* ACTIVITY
Give back the entries exactly, ending with the "only after login." line.

START SUPPLIED INFORMATION

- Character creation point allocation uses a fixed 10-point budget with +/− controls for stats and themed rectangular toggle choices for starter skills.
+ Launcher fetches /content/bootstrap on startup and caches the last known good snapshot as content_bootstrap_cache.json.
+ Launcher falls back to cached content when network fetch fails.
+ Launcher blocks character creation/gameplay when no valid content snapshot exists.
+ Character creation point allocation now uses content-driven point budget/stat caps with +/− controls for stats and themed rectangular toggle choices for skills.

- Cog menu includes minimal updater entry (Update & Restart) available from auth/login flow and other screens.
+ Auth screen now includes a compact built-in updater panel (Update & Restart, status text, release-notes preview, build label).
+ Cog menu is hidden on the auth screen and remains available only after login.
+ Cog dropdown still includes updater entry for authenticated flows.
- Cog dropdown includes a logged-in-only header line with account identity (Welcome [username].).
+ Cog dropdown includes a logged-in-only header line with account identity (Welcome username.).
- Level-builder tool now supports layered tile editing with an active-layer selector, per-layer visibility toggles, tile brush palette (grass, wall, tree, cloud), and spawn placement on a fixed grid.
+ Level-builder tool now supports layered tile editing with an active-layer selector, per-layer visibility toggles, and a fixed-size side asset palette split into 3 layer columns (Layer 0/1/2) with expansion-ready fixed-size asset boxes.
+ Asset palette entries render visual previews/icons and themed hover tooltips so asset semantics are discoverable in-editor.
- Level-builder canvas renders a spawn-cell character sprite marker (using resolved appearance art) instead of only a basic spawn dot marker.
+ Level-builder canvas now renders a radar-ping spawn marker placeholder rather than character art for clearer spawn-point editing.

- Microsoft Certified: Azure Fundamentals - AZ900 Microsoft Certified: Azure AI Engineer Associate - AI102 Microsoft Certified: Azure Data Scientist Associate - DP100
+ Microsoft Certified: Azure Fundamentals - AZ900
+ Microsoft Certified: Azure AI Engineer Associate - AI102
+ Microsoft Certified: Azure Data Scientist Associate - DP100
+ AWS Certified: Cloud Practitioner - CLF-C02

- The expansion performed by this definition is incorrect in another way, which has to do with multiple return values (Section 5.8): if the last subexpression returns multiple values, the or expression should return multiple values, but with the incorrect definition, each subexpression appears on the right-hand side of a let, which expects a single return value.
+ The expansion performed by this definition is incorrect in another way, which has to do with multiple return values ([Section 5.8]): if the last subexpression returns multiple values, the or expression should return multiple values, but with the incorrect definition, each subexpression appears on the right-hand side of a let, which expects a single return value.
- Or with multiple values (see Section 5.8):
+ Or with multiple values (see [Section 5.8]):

END SUPPLIED INFORMATION

* EXERCISE RESPONSE
- Character creation point allocation uses a fixed 10-point budget with +/− controls for stats and themed rectangular toggle choices for starter skills.
+ Launcher fetches /content/bootstrap on startup and caches the last known good snapshot as content_bootstrap_cache.json.
+ Launcher falls back to cached content when network fetch fails.
+ Launcher blocks character creation/gameplay when no valid content snapshot exists.
+ Character creation point allocation now uses content-driven point budget/stat caps with +/− controls for stats and themed rectangular toggle choices for skills.

- Cog menu includes minimal updater entry (Update & Restart) available from auth/login flow and other screens.
+ Auth screen now includes a compact built-in updater panel (Update & Restart, status text, release-notes preview, build label).
+ Cog menu is hidden on the auth screen and remains available only after login.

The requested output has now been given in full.